Une augmentation mécanique portée par la programmation pluriannuelle
La Commission de régulation de l'énergie (CRE) a publié le 20 juillet 2026 ses prévisions pour les charges de service public de l'énergie (CSPE) en 2027. Le régulateur chiffre à 10,67 milliards d'euros la part que l'État devra consacrer au soutien des énergies renouvelables l'an prochain, contre 9,06 milliards en 2026 — soit une hausse de 11,1 %. Au total, les CSPE atteindront 14,2 milliards d'euros en 2027, en hausse de 16,7 % par rapport aux 12,3 milliards constatés pour l'année en cours.
Cette augmentation survient dans un contexte budgétaire tendu pour l'État : la progression n'est pas liée à une flambée des prix de marché, comme lors des crises précédentes, mais à une « hausse des volumes soutenus », selon la CRE. Autrement dit, la trajectoire fixée par la programmation pluriannuelle de l'énergie (PPE) génère mécaniquement des dépenses supplémentaires lorsque la production bénéficiant de dispositifs de soutien augmente.
« la hausse des charges prévisionnelles entre 2026 et 2027 s'explique principalement par la croissance des volumes soutenus, conformément à la programmation pluriannuelle de l'énergie »

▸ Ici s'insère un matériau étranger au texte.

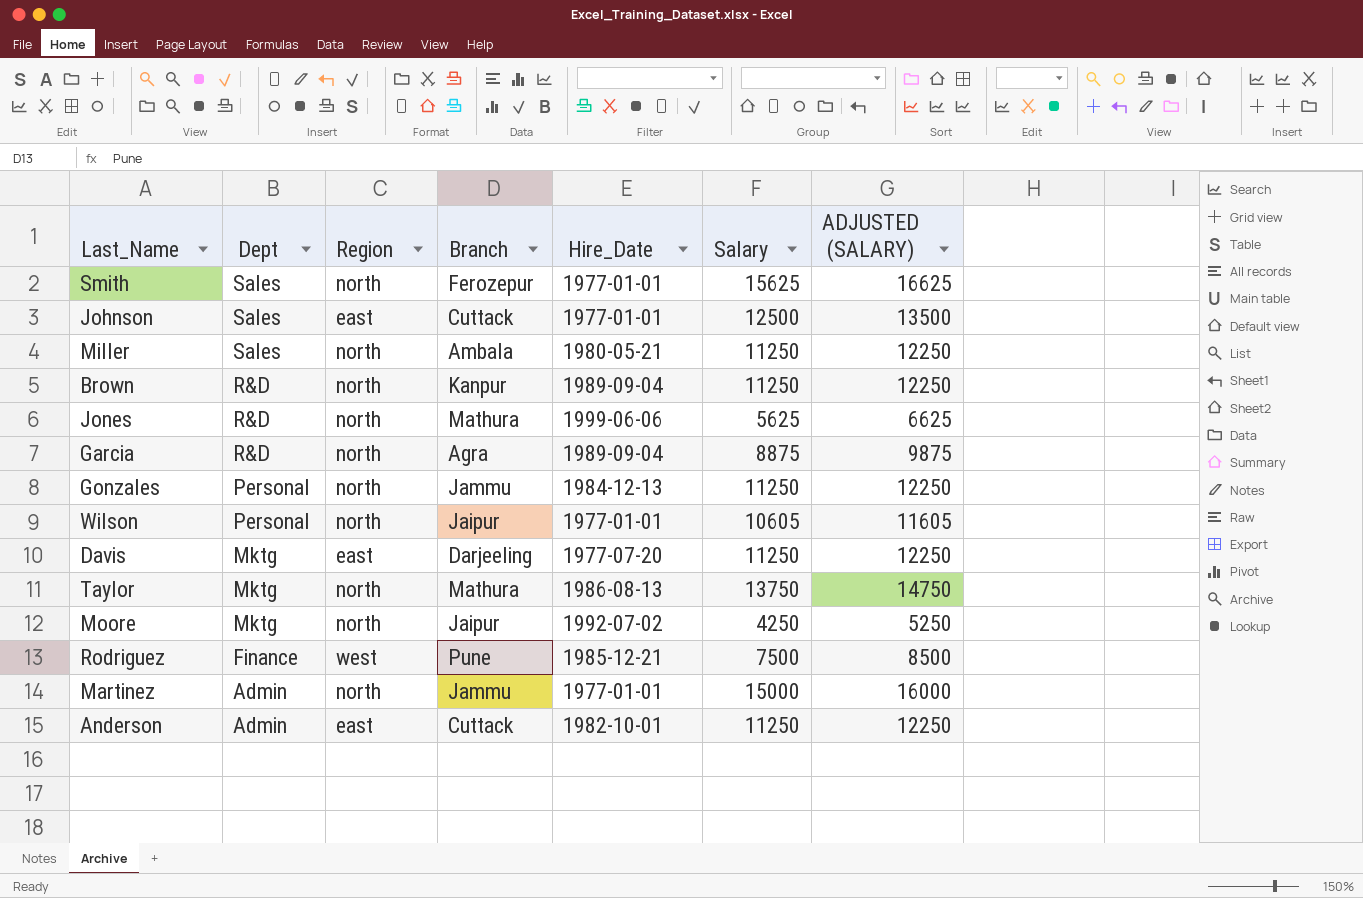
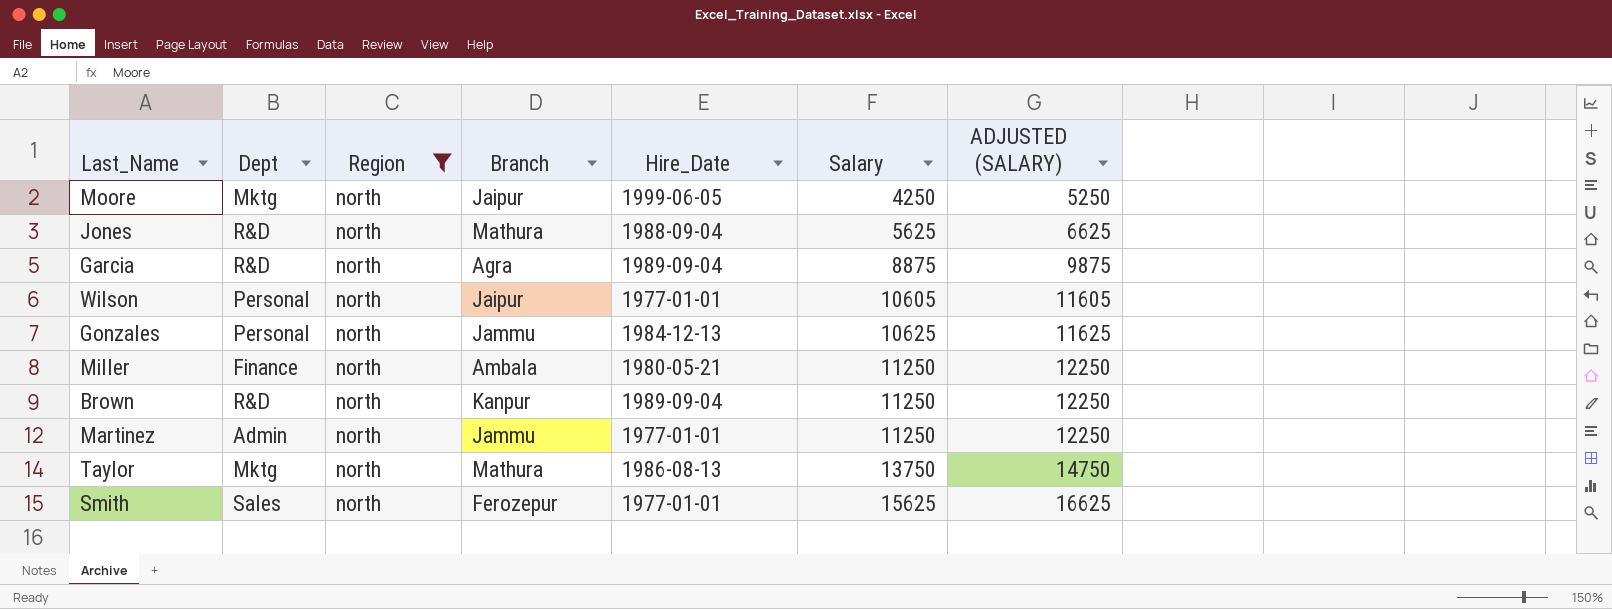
filter: none -> Region = north
row order: Dept descending -> Salary ascending
Moore | Hire_Date: 1992-07-02 -> 1999-06-05
Jones | Hire_Date: 1999-06-06 -> 1988-09-04
Gonzales | Salary: 11250 -> 10625
Gonzales | ADJUSTED (SALARY): 12250 -> 11625
Miller | Dept: Sales -> Finance
Martinez | Salary: 15000 -> 11250
Martinez | ADJUSTED (SALARY): 16000 -> 12250

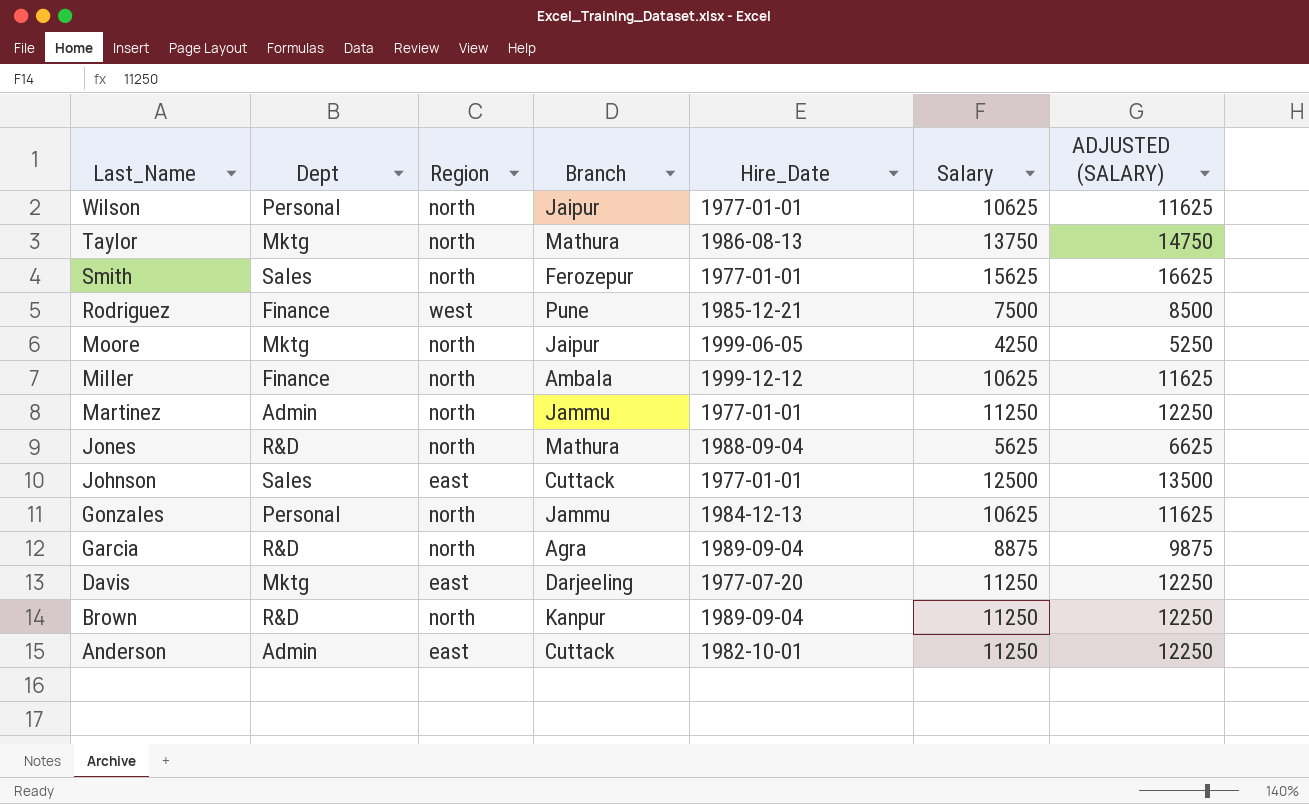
filter: Region = north -> none
row order: Salary ascending -> Last_Name descending
Wilson | Salary: 10605 -> 10625
Wilson | ADJUSTED (SALARY): 11605 -> 11625
Miller | Hire_Date: 1980-05-21 -> 1999-12-12
Miller | Salary: 11250 -> 10625
Miller | ADJUSTED (SALARY): 12250 -> 11625

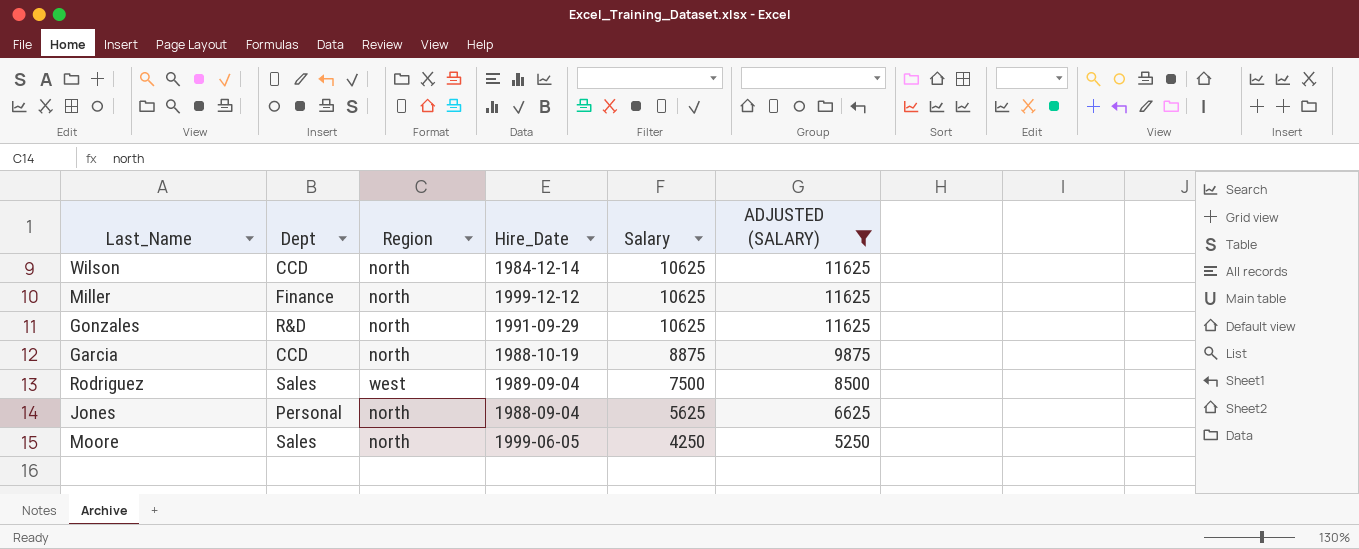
filter: none -> ADJUSTED (SALARY) <= 11625
row order: Last_Name descending -> Salary descending
column Branch | position: 4 -> none
Wilson | Dept: Personal -> CCD
Wilson | Hire_Date: 1977-01-01 -> 1984-12-14
Gonzales | Dept: Personal -> R&D
Gonzales | Hire_Date: 1984-12-13 -> 1991-09-29
Garcia | Dept: R&D -> CCD
Garcia | Hire_Date: 1989-09-04 -> 1988-10-19
Rodriguez | Dept: Finance -> Sales
Rodriguez | Hire_Date: 1985-12-21 -> 1989-09-04
Jones | Dept: R&D -> Personal
Moore | Dept: Mktg -> Sales

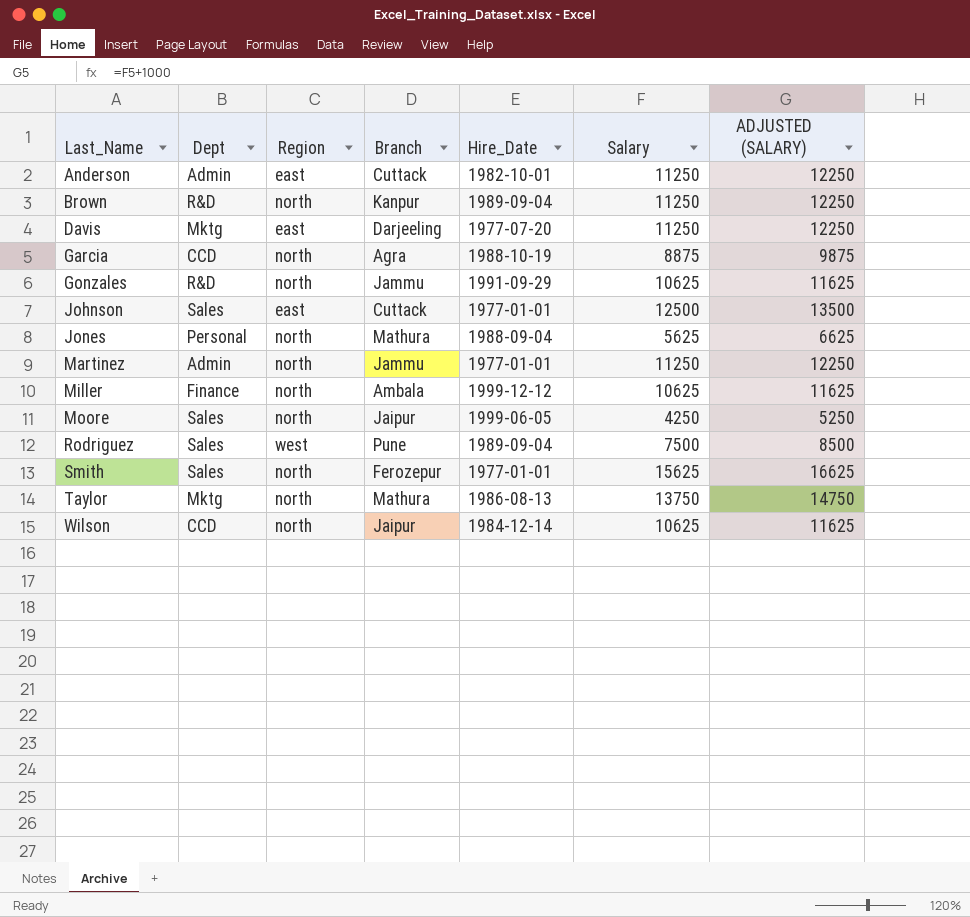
filter: ADJUSTED (SALARY) <= 11625 -> none
row order: Salary descending -> Last_Name ascending
column Branch | position: none -> 4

Quelles filières pèsent le plus ?
La CRE signale que l'essentiel de la croissance volumétrique provient des filières éolienne et solaire, qui concentrent la majeure partie des nouvelles capacités soutenues. Pour les énergies renouvelables électriques et la cogénération au gaz naturel en France hexagonale, le régulateur anticipe une hausse d'environ 1 milliard d'euros en 2027, principalement expliquée par une augmentation de 9,7 térawattheures (TWh) de production bénéficiant d'aides.
Parallèlement, le soutien au biométhane gagne du terrain : la CRE évalue à 300 millions d'euros l'augmentation du coût liée à cette filière en 2027. La montée du biométhane dans les réseaux gaziers devient donc un facteur non négligeable du coût total du soutien public.
Qui finance ces charges ?
Le solde des CSPE, soit environ 3,56 milliards d'euros en 2027, sera financé par une fraction de l'accise sur l'électricité payée par les consommateurs et affectée aux zones non interconnectées au réseau métropolitain. Ce montage rappelle que la charge financière se répartit entre l'État, les dispositifs de soutien et, indirectement, les consommateurs via des prélèvements dédiés.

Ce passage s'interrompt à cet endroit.